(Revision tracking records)
━━━
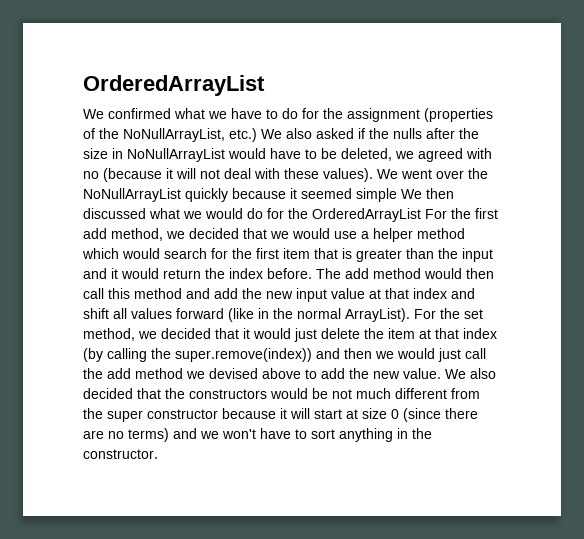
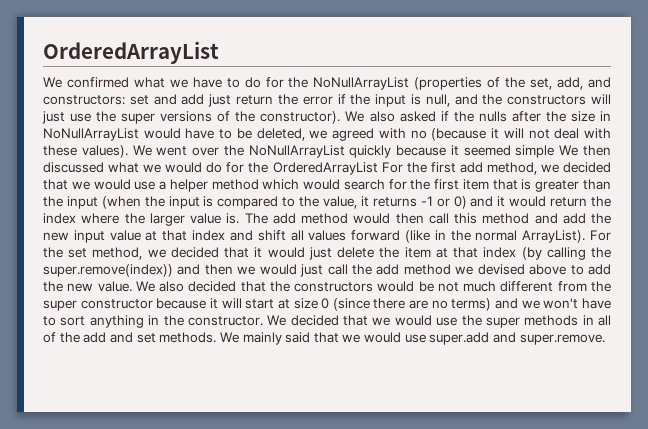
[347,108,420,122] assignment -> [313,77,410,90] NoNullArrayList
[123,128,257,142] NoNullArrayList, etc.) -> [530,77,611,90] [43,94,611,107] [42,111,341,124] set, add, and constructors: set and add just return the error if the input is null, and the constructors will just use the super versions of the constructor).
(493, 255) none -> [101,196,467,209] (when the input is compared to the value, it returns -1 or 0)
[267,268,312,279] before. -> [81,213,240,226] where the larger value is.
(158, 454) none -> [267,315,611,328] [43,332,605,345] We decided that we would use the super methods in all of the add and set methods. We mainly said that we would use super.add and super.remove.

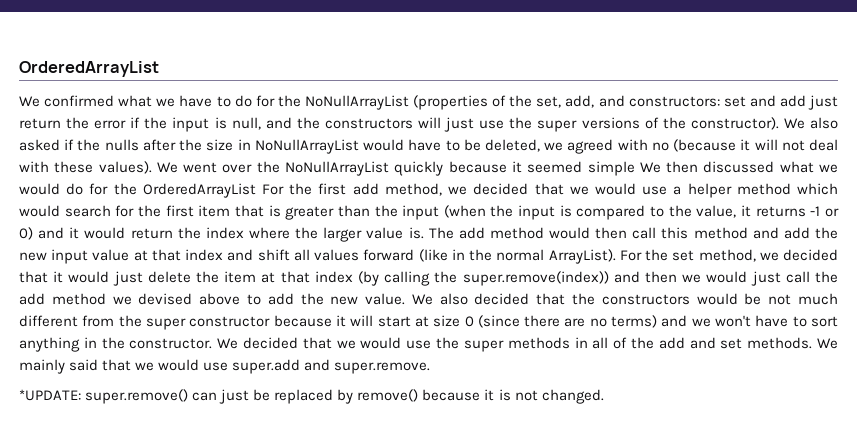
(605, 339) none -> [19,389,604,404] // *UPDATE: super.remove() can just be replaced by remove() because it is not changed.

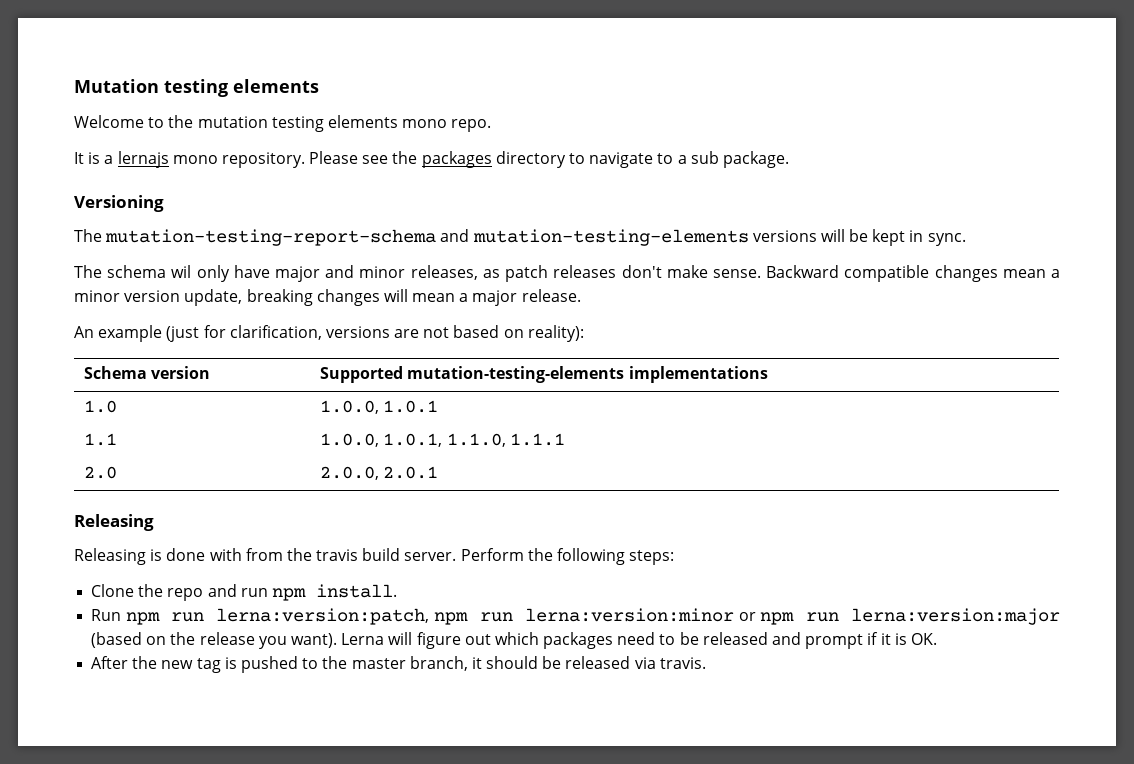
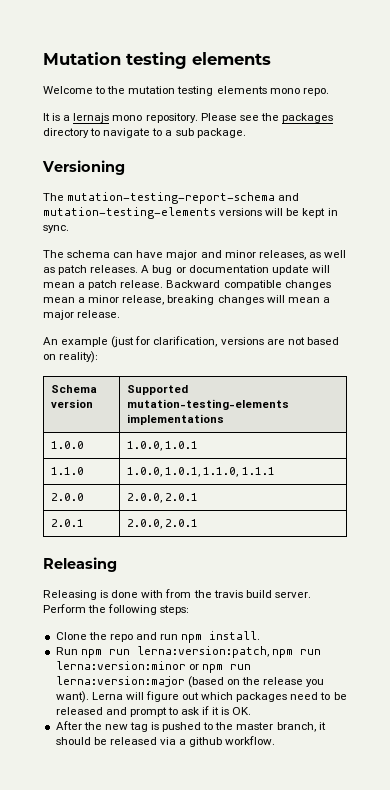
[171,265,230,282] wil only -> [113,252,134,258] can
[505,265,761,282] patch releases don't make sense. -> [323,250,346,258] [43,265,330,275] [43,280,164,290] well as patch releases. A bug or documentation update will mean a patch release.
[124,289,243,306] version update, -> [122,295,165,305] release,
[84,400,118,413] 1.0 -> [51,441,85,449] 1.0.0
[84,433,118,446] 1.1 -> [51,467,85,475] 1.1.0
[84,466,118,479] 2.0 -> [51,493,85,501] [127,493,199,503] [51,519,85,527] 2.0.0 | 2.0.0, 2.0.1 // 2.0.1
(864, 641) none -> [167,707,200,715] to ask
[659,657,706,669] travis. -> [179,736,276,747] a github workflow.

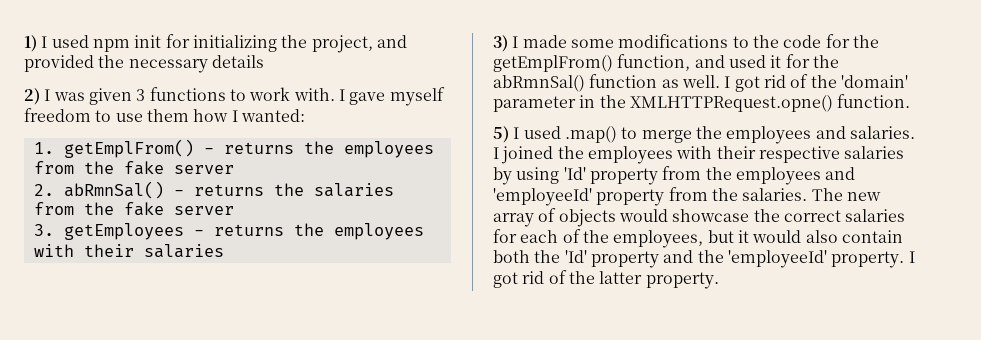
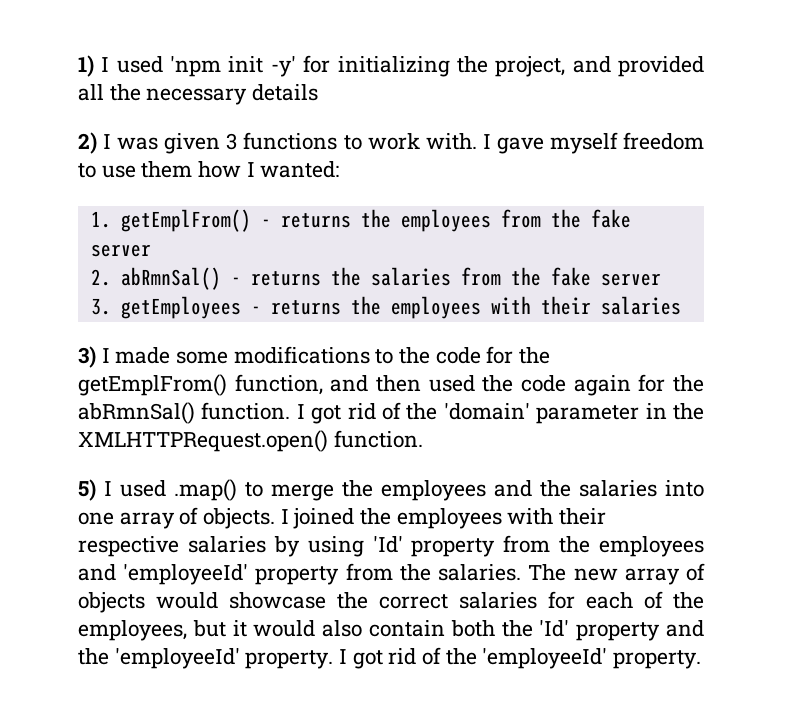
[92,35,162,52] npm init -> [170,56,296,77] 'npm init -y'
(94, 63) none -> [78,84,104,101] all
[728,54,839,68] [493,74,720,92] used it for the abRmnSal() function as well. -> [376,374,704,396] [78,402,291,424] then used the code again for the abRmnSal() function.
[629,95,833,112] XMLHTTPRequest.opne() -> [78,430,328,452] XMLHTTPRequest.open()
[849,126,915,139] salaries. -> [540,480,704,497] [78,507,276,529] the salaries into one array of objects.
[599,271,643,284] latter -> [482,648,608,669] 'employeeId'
━━━
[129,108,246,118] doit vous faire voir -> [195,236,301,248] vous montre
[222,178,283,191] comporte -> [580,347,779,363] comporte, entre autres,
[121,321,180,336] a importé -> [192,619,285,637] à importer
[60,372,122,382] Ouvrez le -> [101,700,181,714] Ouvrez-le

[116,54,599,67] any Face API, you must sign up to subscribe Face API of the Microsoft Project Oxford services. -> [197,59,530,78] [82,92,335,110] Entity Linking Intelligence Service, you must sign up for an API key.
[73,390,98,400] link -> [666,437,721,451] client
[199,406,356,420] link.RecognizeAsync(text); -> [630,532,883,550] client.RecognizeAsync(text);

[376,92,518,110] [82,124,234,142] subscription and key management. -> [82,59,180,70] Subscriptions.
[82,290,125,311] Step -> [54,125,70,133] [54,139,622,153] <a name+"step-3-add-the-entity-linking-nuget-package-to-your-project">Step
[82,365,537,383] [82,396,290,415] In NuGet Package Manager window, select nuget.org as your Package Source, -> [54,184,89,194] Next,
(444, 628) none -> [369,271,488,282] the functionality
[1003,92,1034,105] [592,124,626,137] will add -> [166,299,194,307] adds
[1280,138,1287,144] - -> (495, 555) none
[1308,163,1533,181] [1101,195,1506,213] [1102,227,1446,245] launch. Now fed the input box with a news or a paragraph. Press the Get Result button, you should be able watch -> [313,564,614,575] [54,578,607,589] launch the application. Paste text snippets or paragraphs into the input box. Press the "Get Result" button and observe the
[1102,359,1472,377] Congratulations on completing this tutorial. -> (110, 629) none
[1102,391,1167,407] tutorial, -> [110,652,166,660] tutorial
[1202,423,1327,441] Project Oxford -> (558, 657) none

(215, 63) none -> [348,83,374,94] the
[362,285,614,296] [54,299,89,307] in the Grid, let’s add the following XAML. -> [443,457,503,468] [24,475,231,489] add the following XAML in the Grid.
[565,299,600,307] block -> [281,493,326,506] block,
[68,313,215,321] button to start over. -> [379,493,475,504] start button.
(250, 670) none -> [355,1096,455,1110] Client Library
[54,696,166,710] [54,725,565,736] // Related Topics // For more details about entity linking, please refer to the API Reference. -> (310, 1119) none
━━━
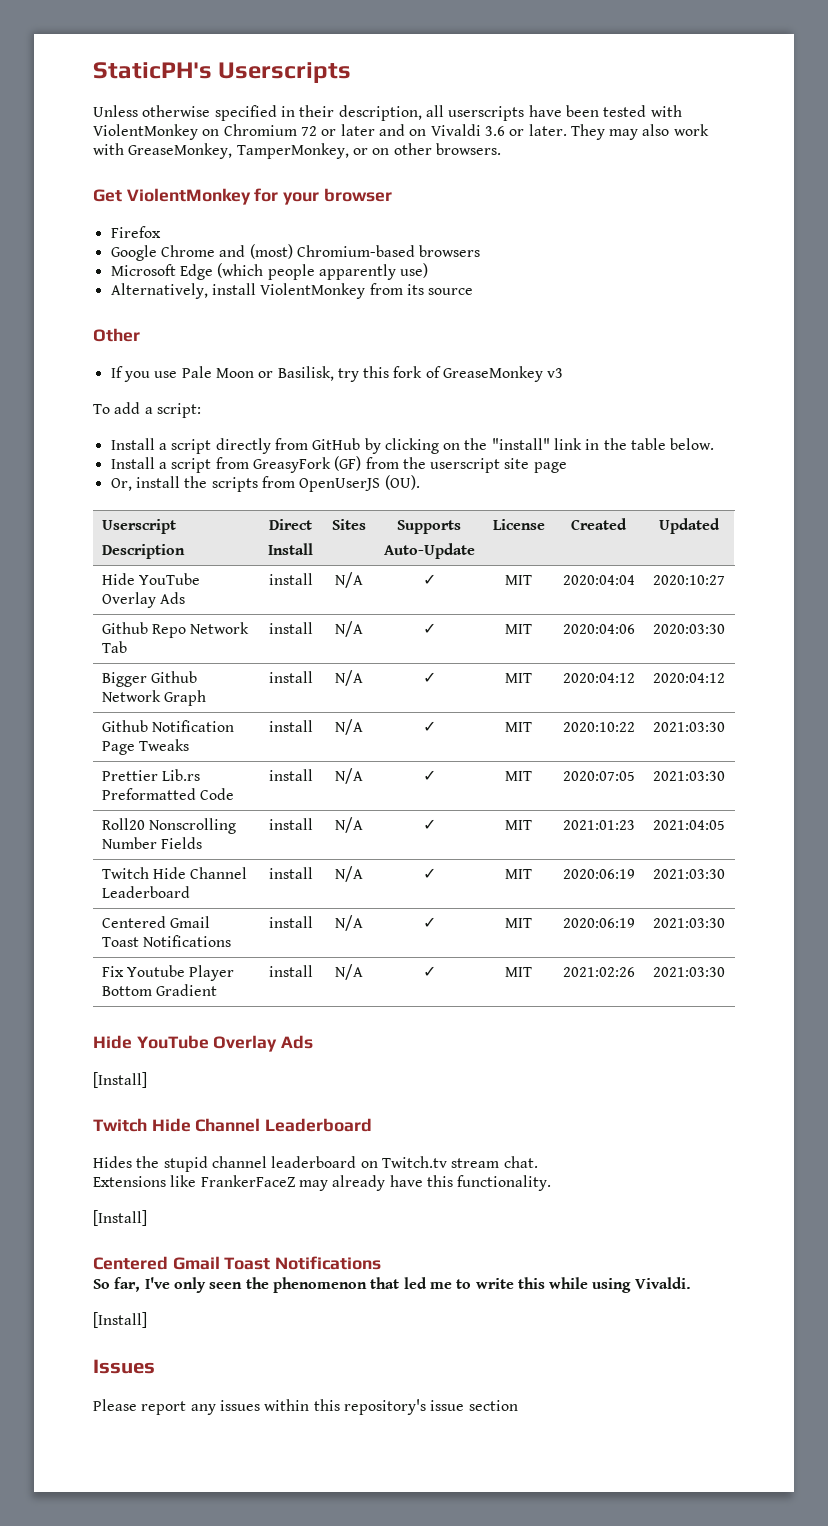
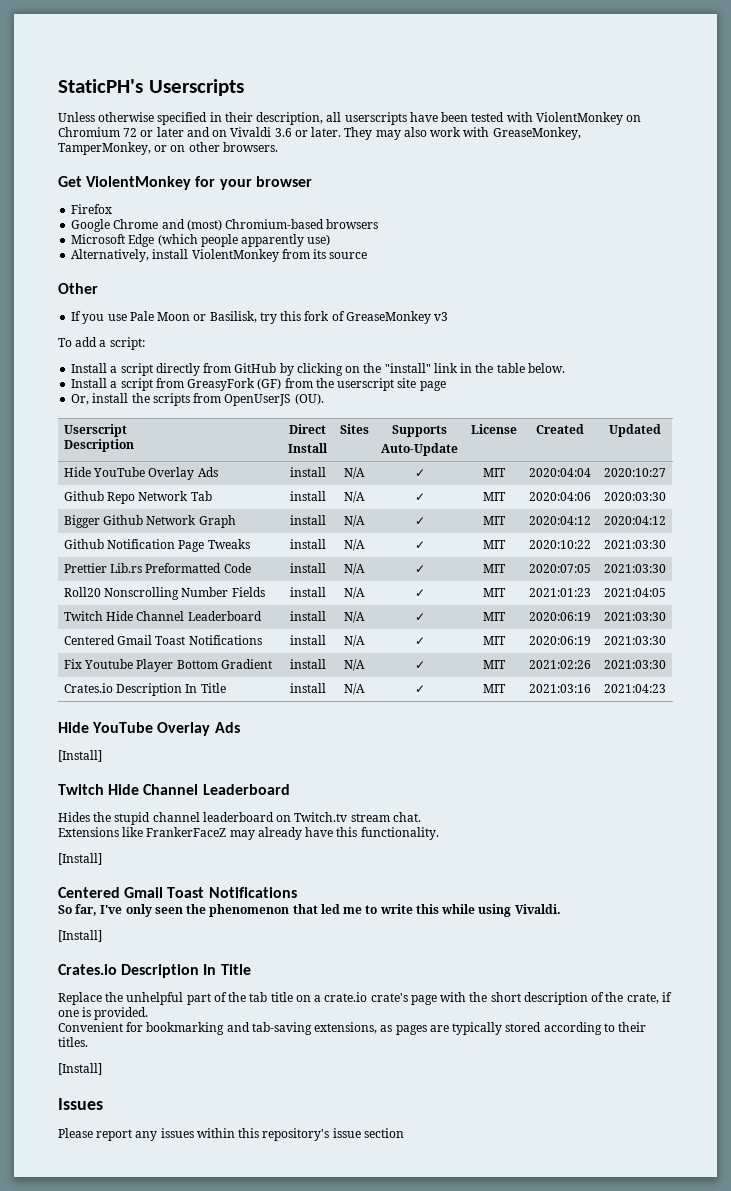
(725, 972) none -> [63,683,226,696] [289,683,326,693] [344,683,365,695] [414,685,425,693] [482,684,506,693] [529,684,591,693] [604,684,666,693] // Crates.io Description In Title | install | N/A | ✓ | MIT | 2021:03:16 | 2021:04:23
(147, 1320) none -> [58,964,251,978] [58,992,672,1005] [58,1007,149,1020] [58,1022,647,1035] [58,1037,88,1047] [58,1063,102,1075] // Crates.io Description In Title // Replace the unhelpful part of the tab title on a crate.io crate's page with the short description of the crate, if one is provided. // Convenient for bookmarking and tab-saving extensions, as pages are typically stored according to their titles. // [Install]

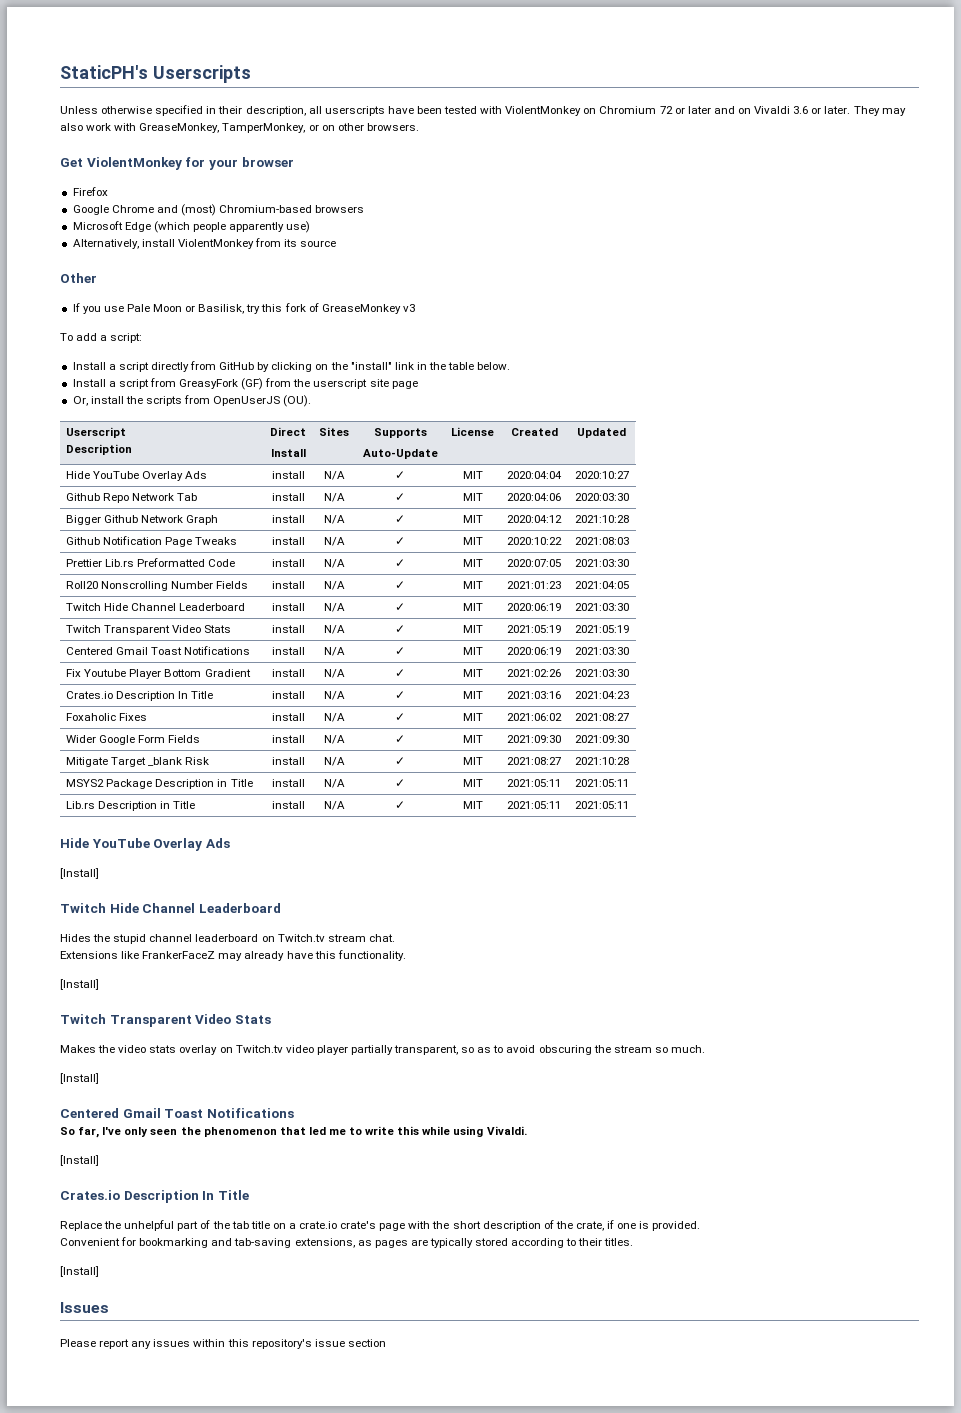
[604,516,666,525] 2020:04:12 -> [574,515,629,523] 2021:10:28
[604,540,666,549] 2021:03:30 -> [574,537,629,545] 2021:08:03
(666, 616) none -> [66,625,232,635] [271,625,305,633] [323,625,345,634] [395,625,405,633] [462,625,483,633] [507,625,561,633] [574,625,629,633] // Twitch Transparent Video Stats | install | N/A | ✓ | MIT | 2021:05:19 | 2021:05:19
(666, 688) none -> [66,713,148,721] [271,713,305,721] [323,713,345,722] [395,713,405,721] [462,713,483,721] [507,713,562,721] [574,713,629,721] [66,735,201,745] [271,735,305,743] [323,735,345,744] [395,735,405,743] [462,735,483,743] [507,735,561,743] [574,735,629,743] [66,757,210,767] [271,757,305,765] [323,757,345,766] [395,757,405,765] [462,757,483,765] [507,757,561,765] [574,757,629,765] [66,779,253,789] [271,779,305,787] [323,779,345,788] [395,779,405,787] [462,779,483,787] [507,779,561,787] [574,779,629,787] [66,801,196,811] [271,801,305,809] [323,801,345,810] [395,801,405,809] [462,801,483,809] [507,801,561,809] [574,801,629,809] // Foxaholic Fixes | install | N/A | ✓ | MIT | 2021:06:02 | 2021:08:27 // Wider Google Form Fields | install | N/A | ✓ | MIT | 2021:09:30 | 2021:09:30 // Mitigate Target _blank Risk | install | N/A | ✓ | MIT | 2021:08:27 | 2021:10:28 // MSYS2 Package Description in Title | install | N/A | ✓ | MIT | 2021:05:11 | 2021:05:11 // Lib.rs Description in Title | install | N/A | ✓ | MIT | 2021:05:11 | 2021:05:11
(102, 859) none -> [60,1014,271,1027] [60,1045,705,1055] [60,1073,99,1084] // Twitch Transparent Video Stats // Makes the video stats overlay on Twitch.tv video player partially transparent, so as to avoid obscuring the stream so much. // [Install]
━━━
## HOW TO COMPLETE THIS TASK
Given the records above, restate word for word only the lines starting at the one with "[129,108,246,118] doit vous" and ending at the one with "[1102,359,1472,377] Congratulations on".

## SOLUTION TO THIS PROBLEM
[129,108,246,118] doit vous faire voir -> [195,236,301,248] vous montre
[222,178,283,191] comporte -> [580,347,779,363] comporte, entre autres,
[121,321,180,336] a importé -> [192,619,285,637] à importer
[60,372,122,382] Ouvrez le -> [101,700,181,714] Ouvrez-le

[116,54,599,67] any Face API, you must sign up to subscribe Face API of the Microsoft Project Oxford services. -> [197,59,530,78] [82,92,335,110] Entity Linking Intelligence Service, you must sign up for an API key.
[73,390,98,400] link -> [666,437,721,451] client
[199,406,356,420] link.RecognizeAsync(text); -> [630,532,883,550] client.RecognizeAsync(text);

[376,92,518,110] [82,124,234,142] subscription and key management. -> [82,59,180,70] Subscriptions.
[82,290,125,311] Step -> [54,125,70,133] [54,139,622,153] <a name+"step-3-add-the-entity-linking-nuget-package-to-your-project">Step
[82,365,537,383] [82,396,290,415] In NuGet Package Manager window, select nuget.org as your Package Source, -> [54,184,89,194] Next,
(444, 628) none -> [369,271,488,282] the functionality
[1003,92,1034,105] [592,124,626,137] will add -> [166,299,194,307] adds
[1280,138,1287,144] - -> (495, 555) none
[1308,163,1533,181] [1101,195,1506,213] [1102,227,1446,245] launch. Now fed the input box with a news or a paragraph. Press the Get Result button, you should be able watch -> [313,564,614,575] [54,578,607,589] launch the application. Paste text snippets or paragraphs into the input box. Press the "Get Result" button and observe the
[1102,359,1472,377] Congratulations on completing this tutorial. -> (110, 629) none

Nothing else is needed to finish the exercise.